He’s not half bad at drawing when he feels like it.

The lines and the brushstrokes have all the marks of someone who was an artist before one too many remarks about pointlessness and living on the streets with a liberal arts degree got him to put his paints and pens away. Rose guesses that his disillusionment came crashing down on him somewhere during high school. An untimely essay probably initiated the breakdown, with standardized tests coming along to hammer the final nail in the coffin. It’s a shame. Had he actually gotten better at it they would be tracing deep meanings into his paintings by lamplight, and, come morning, doing it with lukewarm coffee souring in their mouths and misty thoughts in their heads.

She’ll make do with what they have, though. Rose curls the corner of the page up in her fingers. It smells like beer and sour candy.

The girl is grinning, her hair curling up in twirls Rose used to dream of. Her eyes are a softer colour than Rose’s own, her nose a perfect image of Dave’s, and her fingers are firm around her brother’s wrist. He’s a stoic image of Rose rendered in sharp polygons. His hair sticks up at strange angles and his shades are even more ridiculous than Dave’s, two triangles joined in the middle, and his mouth almost curls up in a smile.

 _i warned you about the kids, lalonde,_ it says in red ink in the bottom of the page.

She adds, using a white feather quill: _They look rather well-off for two children raised by the worst parents in the universe._

They've been swapping notes, pictures and mixtapes about parenting and children for the better part of two months now. Unbelievably sappy coming-of-age novels found themselves stacked in Dave's mailbox and records of child singers were delivered to Rose's front door. Two copies of  _What to Expect When You're Expecting,_ with suitable doodles and notes in the margins, were exchanged back and forth. Endless parenting books and audiobooks were bought from eBay, boosting the failing economy so the dual presidents can buy themselves more Faygo. Dave and Rose had been talking about the inevitability of children.

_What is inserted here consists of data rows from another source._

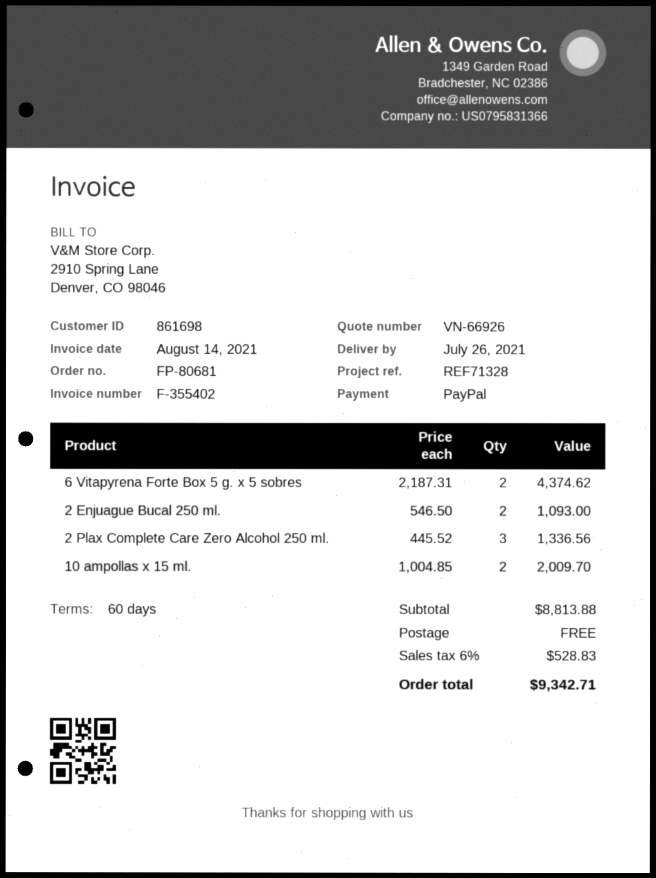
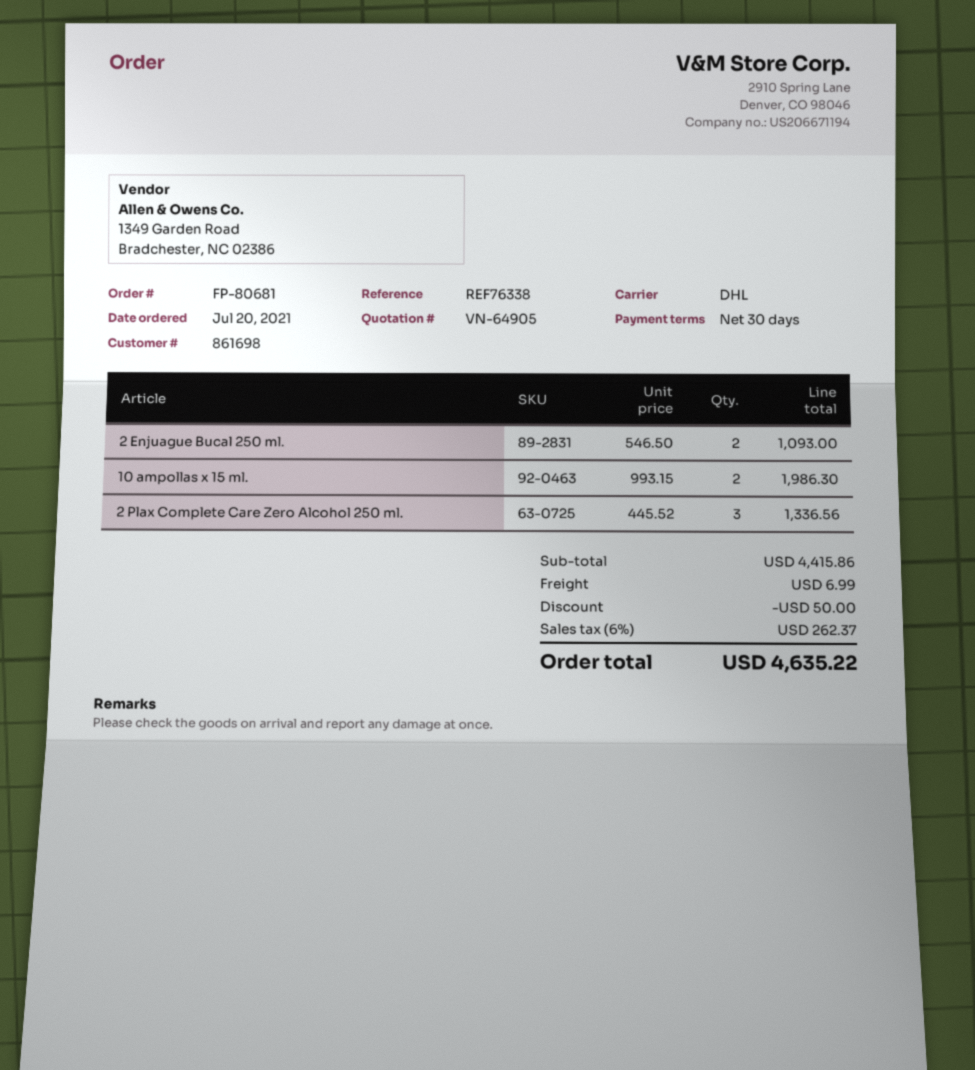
quote number: VN-66926 -> VN-64905
payment terms: 60 days -> 30 days
reference: REF71328 -> REF76338
6 Vitapyrena Forte Box 5 g. x 5 sobres: 2 x 2187.31 = 4374.62 -> none
10 ampollas x 15 ml.: 2 x 1004.85 = 2009.70 -> 2 x 993.15 = 1986.30
subtotal: 8813.88 -> 4415.86
discount: none -> 50.00
shipping: 0.00 -> 6.99
tax: 6% = 528.83 -> 6% = 262.37
total: 9342.71 -> 4635.22

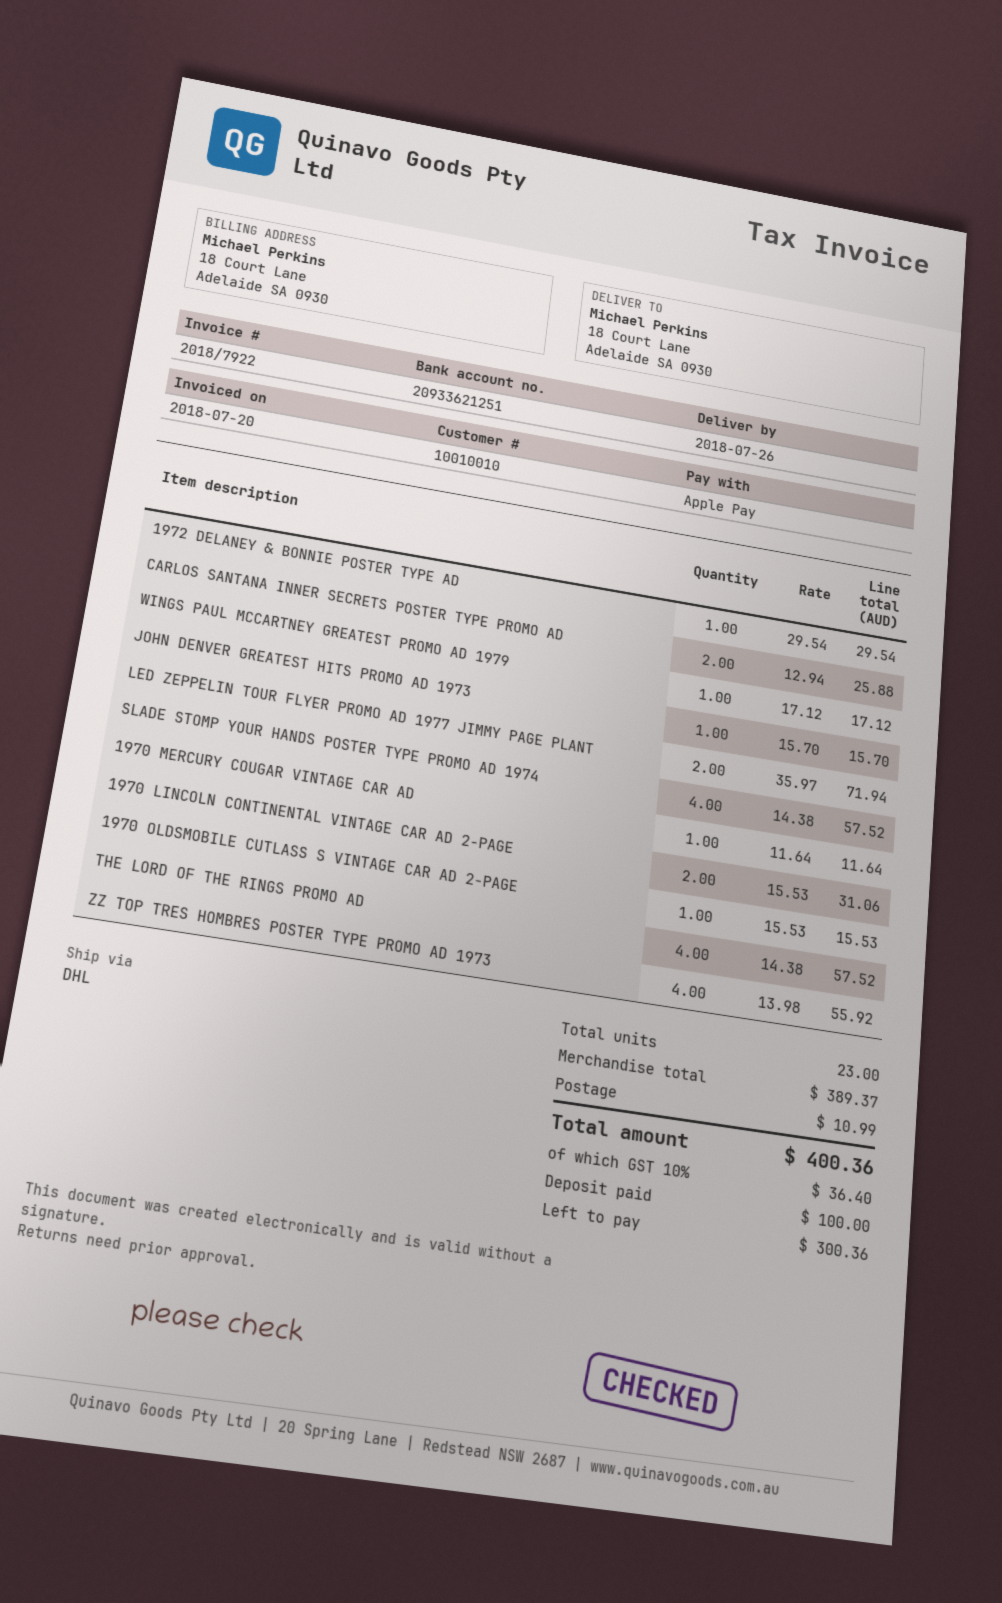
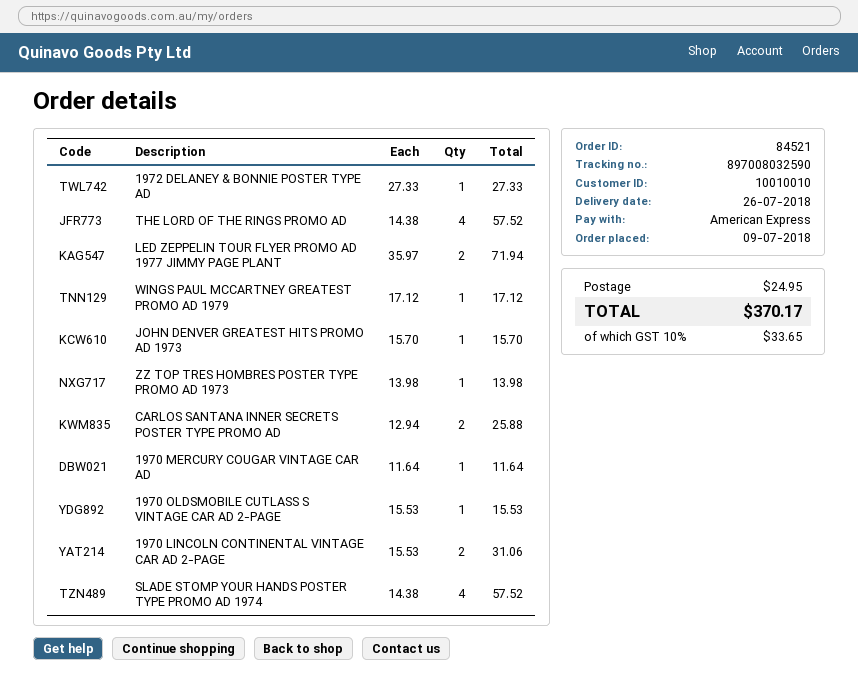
payment method: Apple Pay -> American Express
1972 DELANEY & BONNIE POSTER TYPE AD: 1 x 29.54 = 29.54 -> 1 x 27.33 = 27.33
ZZ TOP TRES HOMBRES POSTER TYPE PROMO AD 1973: 4 x 13.98 = 55.92 -> 1 x 13.98 = 13.98
shipping: 10.99 -> 24.95
tax: 10% = 36.40 -> 10% = 33.65
total: 400.36 -> 370.17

The subject, of course, had been brought up during one of their outings. “Rebel-to-rebel bonding,” Dave had called it, turning one of Rose’s thorns around and around in his hand. “If we’re gonna die side by side we gotta fall in love first, Lalonde. Jesus, watch some fucking movies.”

(Dave Strider isn’t really much of a movie buff, but he watched many films and did so with a sense of obligation, as if to honor the last wish of a dead friend.)

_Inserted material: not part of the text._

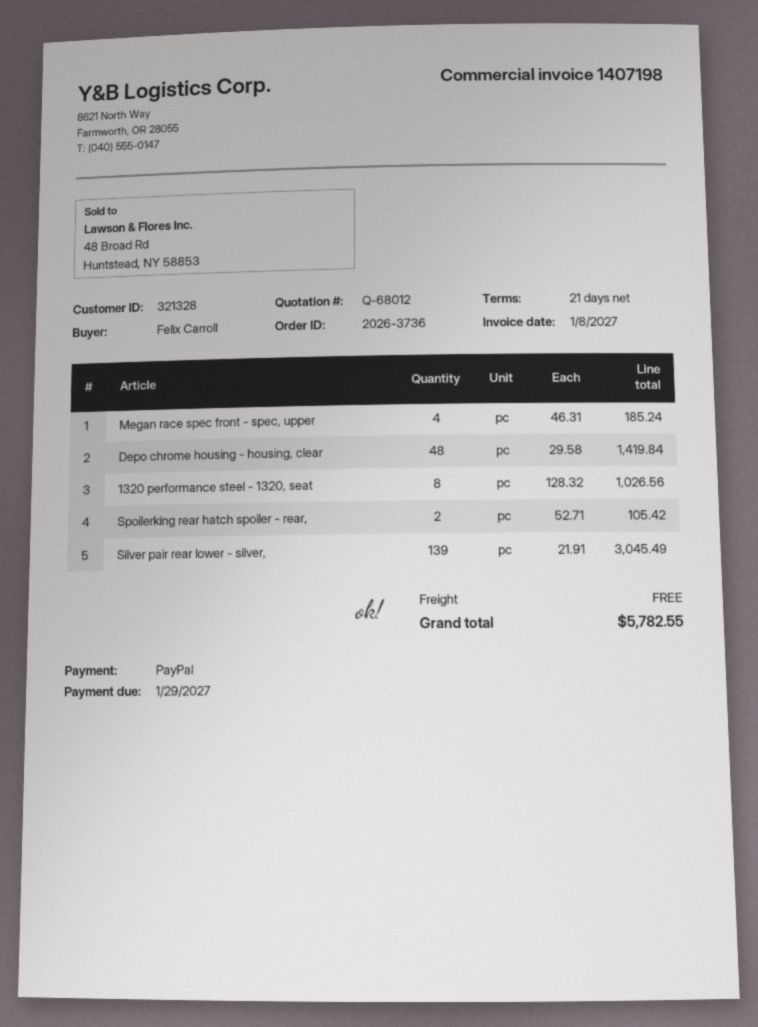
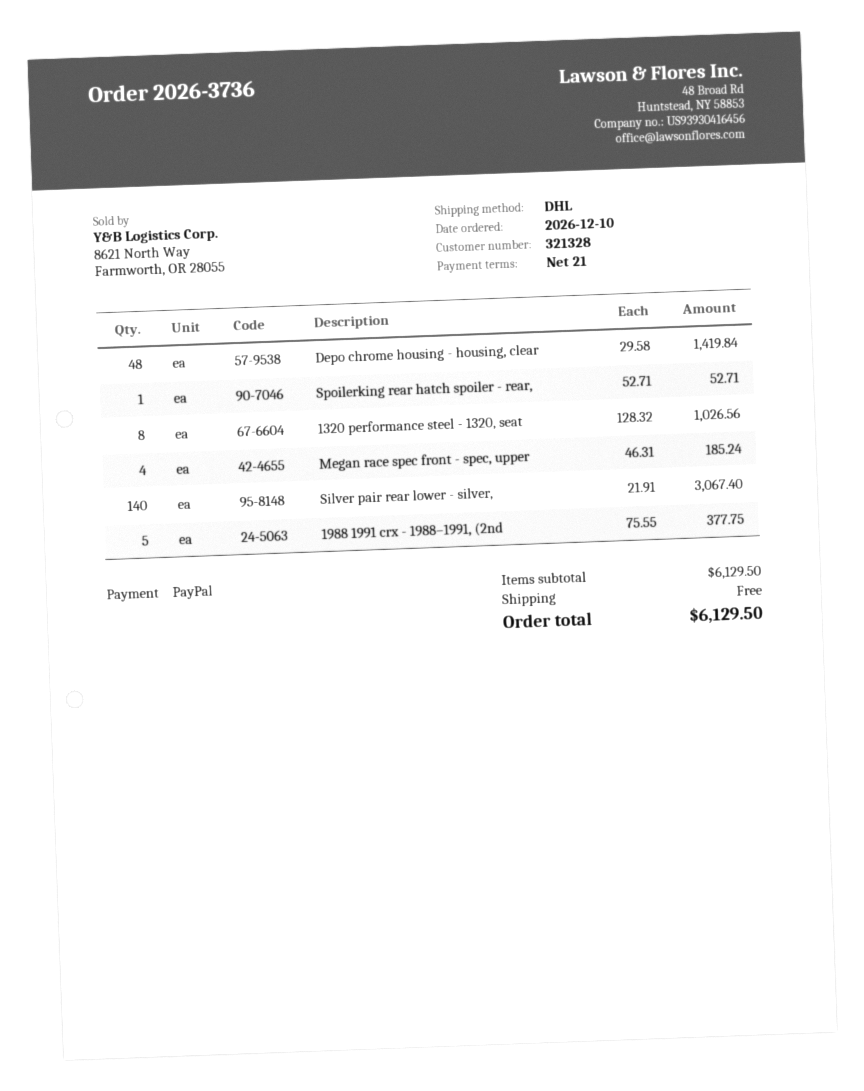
Spoilerking rear hatch spoiler - rear,: 2 x 52.71 = 105.42 -> 1 x 52.71 = 52.71
Silver pair rear lower - silver,: 139 x 21.91 = 3045.49 -> 140 x 21.91 = 3067.40
1988 1991 crx - 1988–1991, (2nd: none -> 5 x 75.55 = 377.75
total: 5782.55 -> 6129.50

They’d been sitting quietly at the bar in some teeny party they’d snuck into, attended by actors and actresses from live-action shows with terrible scripts and even worse stylists. A positive note: teen starlets dressed themselves surprisingly well, and should be allowed to do so for whatever televised crap they got paid to act for. Dave had gone for the irony; Rose, to make sure nothing tragic happened to his white suit. (“Look at you, outdone by your own clothes,” had been her greeting. He had it sewn into the butt of his jeans two weeks later.)

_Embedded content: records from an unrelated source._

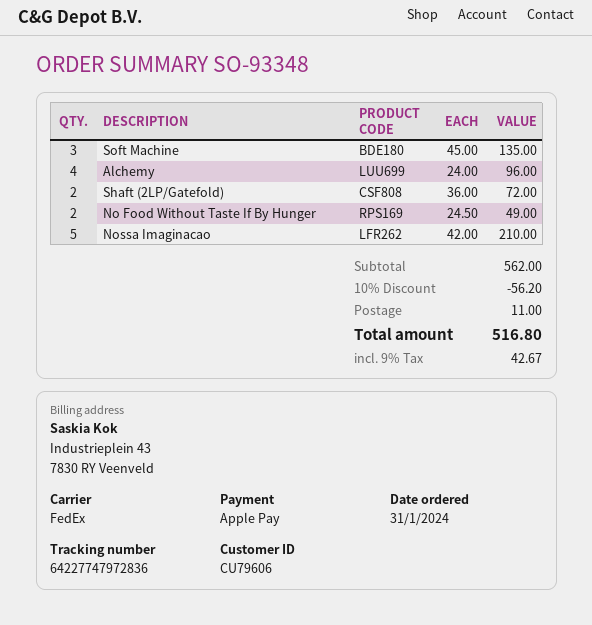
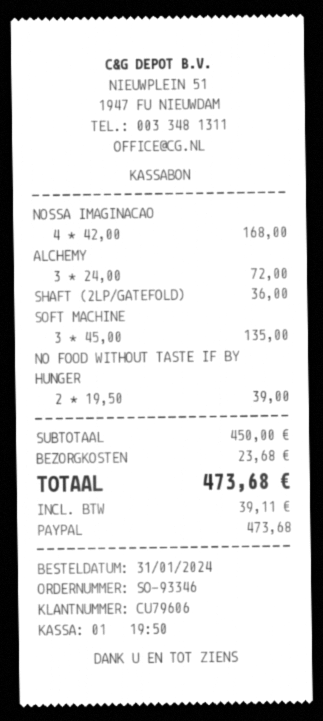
order number: SO-93348 -> SO-93346
payment method: Apple Pay -> PayPal
Alchemy: 4 x 24.00 = 96.00 -> 3 x 24.00 = 72.00
Shaft (2LP/Gatefold): 2 x 36.00 = 72.00 -> 1 x 36.00 = 36.00
No Food Without Taste If By Hunger: 2 x 24.50 = 49.00 -> 2 x 19.50 = 39.00
Nossa Imaginacao: 5 x 42.00 = 210.00 -> 4 x 42.00 = 168.00
subtotal: 562.00 -> 450.00
discount: 10% = 56.20 -> none
shipping: 11.00 -> 23.68
tax: 42.67 -> 39.11
total: 516.80 -> 473.68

He had brought up the subject of parenting after a drunk fifteen-year-old crashed and stumbled, zeppelin-like, into the pool. About six other similarly smashed teenagers followed, their friends cheering to the lyrics of a Top 40 song.

"We’d be horrible at it. We’d raise an alcoholic and a clinically depressed loner, and blame each other for what they grow up to be,” she had told him.

“Yeah, but. Imagine them, Rose. Two perfect little freaks of nature raised by people who had no business bringing up anyone in the first place, fucking up the place, making Paris Hilton look like a nun who won’t leave the goddamn Vatican because everywhere else is heathen territory,” he’d said halfway through a virgin mojito (again, for the irony). “I smell a bestseller. It reeks like a men’s locker room. Also like shitty childhoods and potty training.”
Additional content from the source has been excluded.